- Entries provided:
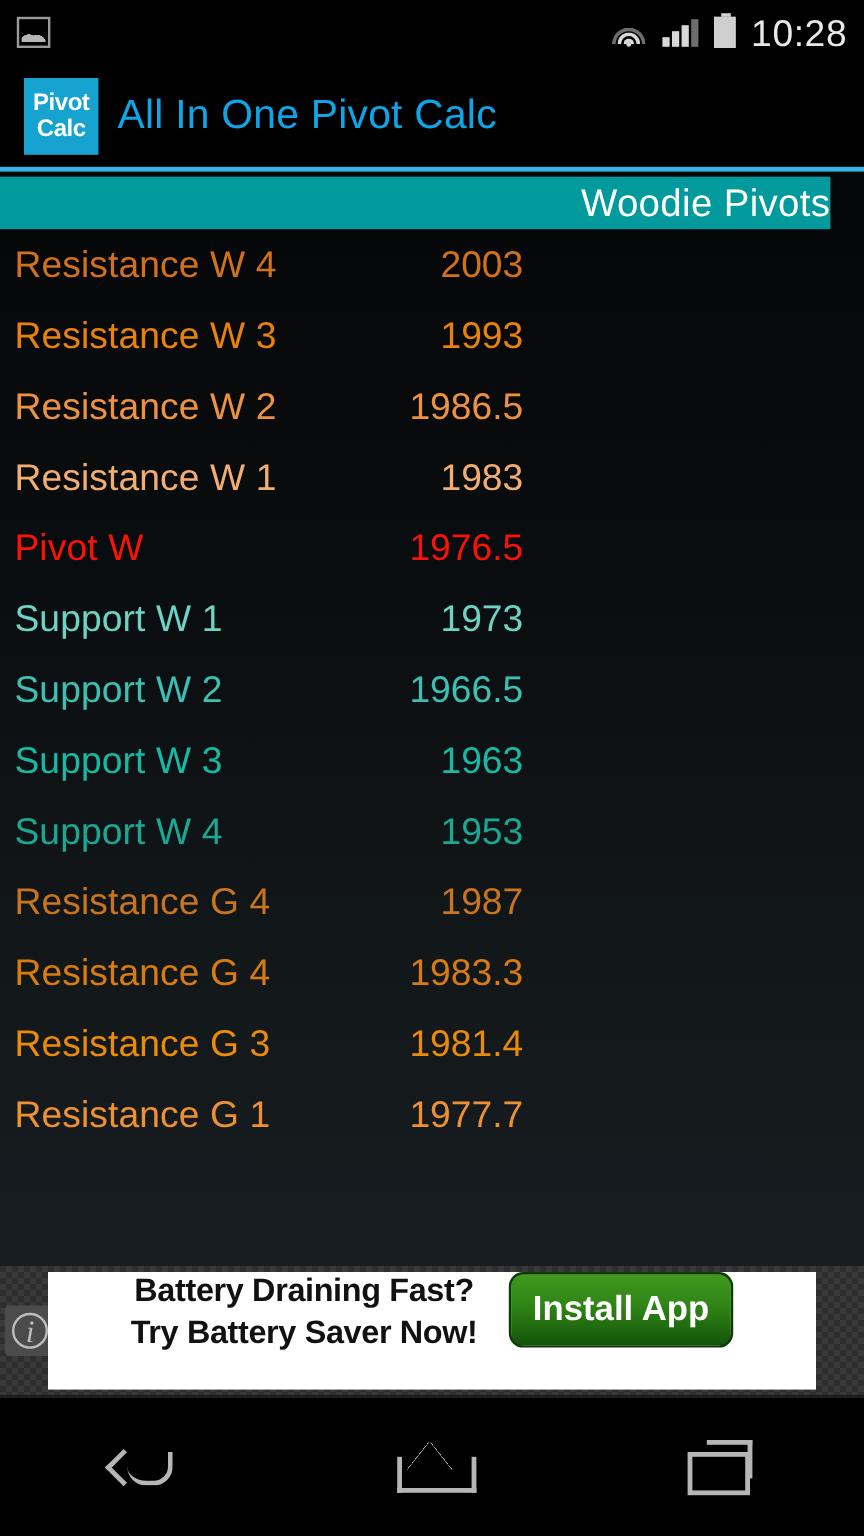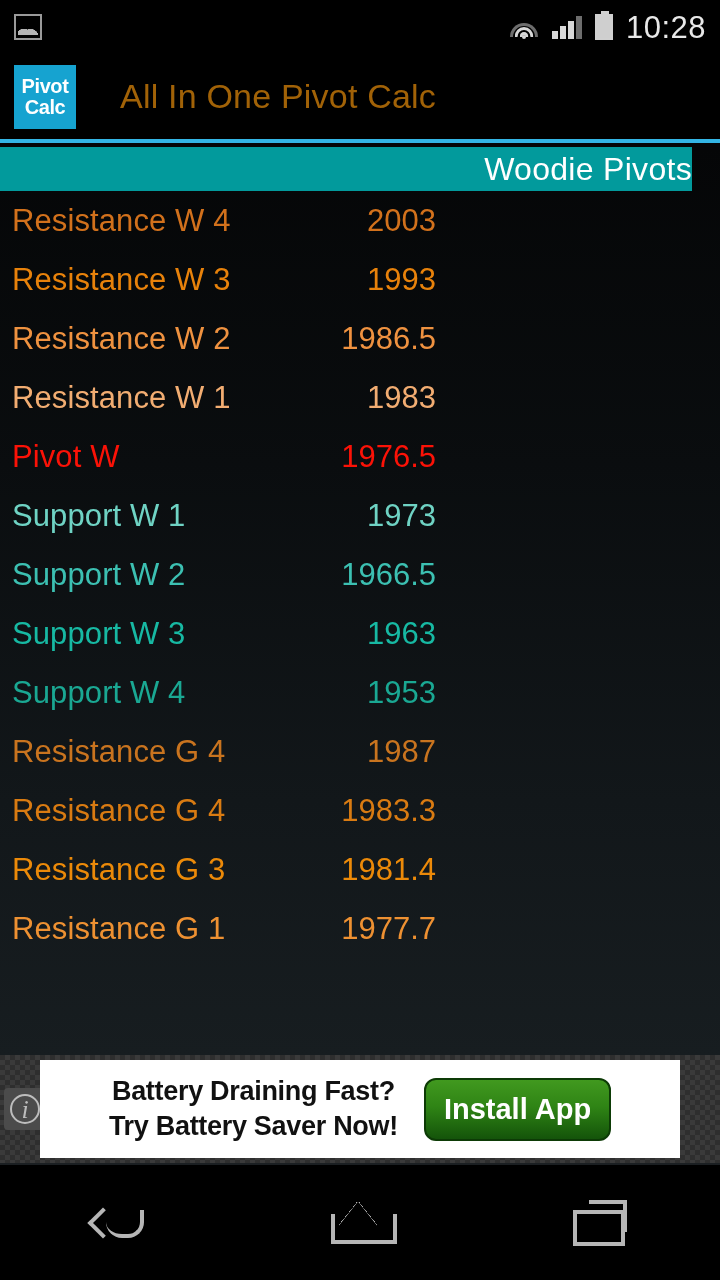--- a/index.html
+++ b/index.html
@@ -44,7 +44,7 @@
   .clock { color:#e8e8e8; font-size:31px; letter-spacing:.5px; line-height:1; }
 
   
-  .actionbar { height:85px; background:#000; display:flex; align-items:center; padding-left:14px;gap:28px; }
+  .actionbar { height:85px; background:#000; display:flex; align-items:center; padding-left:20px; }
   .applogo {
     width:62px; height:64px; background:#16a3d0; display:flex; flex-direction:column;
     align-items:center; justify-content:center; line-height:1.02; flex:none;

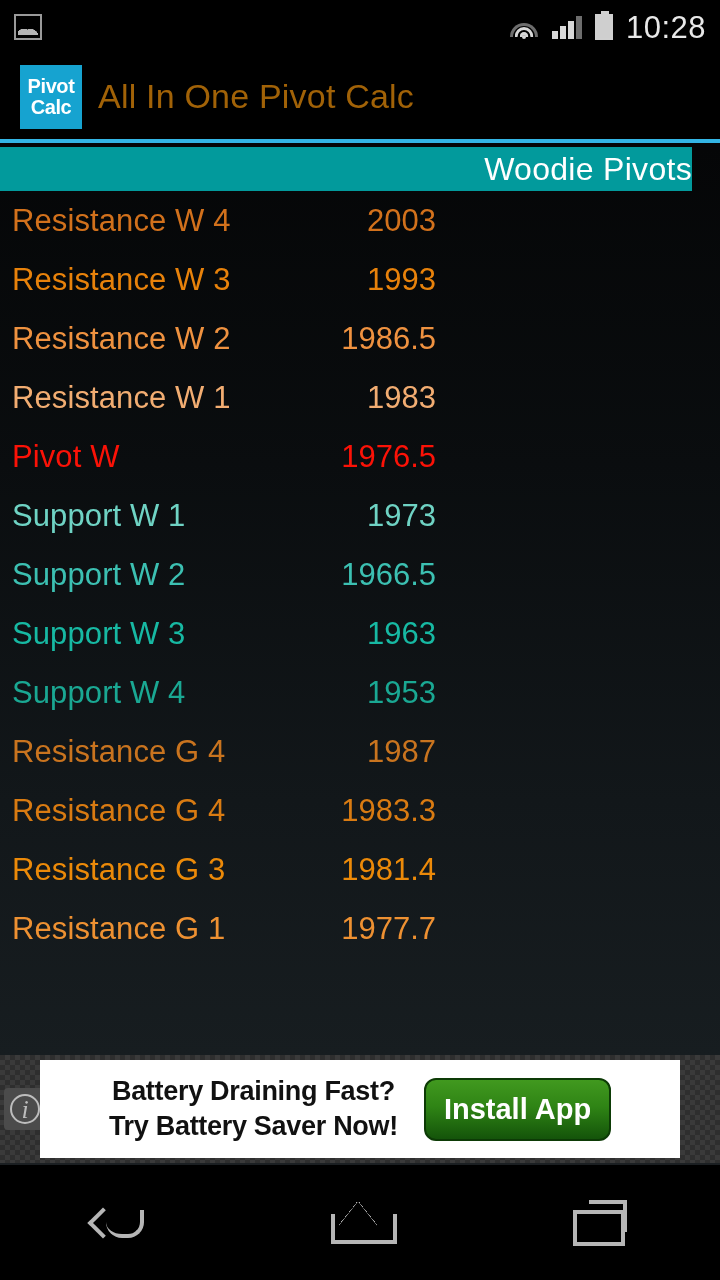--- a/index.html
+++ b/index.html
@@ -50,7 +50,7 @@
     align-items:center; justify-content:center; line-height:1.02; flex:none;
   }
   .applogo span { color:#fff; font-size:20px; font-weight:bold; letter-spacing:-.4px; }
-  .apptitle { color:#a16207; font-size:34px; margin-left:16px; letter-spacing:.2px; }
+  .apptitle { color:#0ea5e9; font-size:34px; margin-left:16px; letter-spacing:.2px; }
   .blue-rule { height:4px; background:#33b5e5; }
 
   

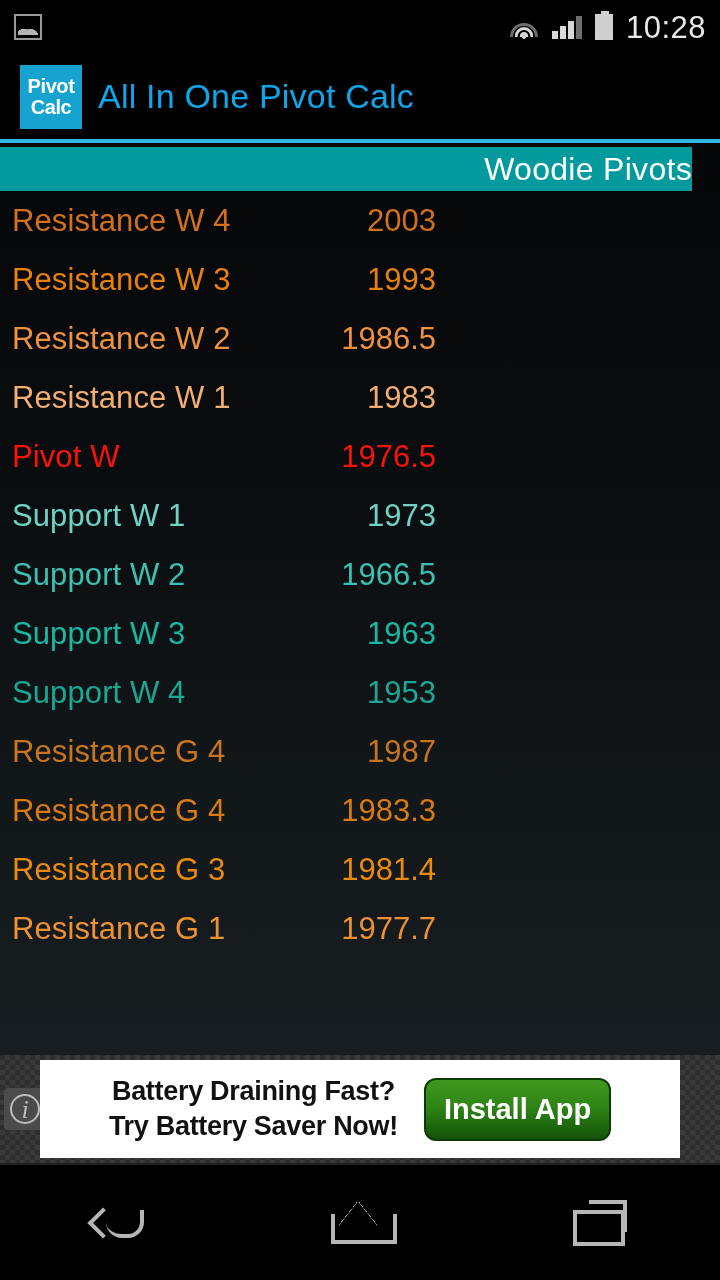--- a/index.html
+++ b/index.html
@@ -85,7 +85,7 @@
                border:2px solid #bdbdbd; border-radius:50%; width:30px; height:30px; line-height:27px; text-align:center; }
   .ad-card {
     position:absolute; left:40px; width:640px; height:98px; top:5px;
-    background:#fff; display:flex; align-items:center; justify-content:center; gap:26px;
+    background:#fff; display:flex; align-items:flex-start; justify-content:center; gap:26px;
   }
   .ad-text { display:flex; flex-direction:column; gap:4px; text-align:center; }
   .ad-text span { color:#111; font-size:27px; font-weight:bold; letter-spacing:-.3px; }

- Exercise aim:
Retype all of the material above exactly; the pictures stay out.

- Reply:
--- a/index.html
+++ b/index.html
@@ -44,7 +44,7 @@
   .clock { color:#e8e8e8; font-size:31px; letter-spacing:.5px; line-height:1; }
 
   
-  .actionbar { height:85px; background:#000; display:flex; align-items:center; padding-left:14px;gap:28px; }
+  .actionbar { height:85px; background:#000; display:flex; align-items:center; padding-left:20px; }
   .applogo {
     width:62px; height:64px; background:#16a3d0; display:flex; flex-direction:column;
     align-items:center; justify-content:center; line-height:1.02; flex:none;

--- a/index.html
+++ b/index.html
@@ -50,7 +50,7 @@
     align-items:center; justify-content:center; line-height:1.02; flex:none;
   }
   .applogo span { color:#fff; font-size:20px; font-weight:bold; letter-spacing:-.4px; }
-  .apptitle { color:#a16207; font-size:34px; margin-left:16px; letter-spacing:.2px; }
+  .apptitle { color:#0ea5e9; font-size:34px; margin-left:16px; letter-spacing:.2px; }
   .blue-rule { height:4px; background:#33b5e5; }
 
   

--- a/index.html
+++ b/index.html
@@ -85,7 +85,7 @@
                border:2px solid #bdbdbd; border-radius:50%; width:30px; height:30px; line-height:27px; text-align:center; }
   .ad-card {
     position:absolute; left:40px; width:640px; height:98px; top:5px;
-    background:#fff; display:flex; align-items:center; justify-content:center; gap:26px;
+    background:#fff; display:flex; align-items:flex-start; justify-content:center; gap:26px;
   }
   .ad-text { display:flex; flex-direction:column; gap:4px; text-align:center; }
   .ad-text span { color:#111; font-size:27px; font-weight:bold; letter-spacing:-.3px; }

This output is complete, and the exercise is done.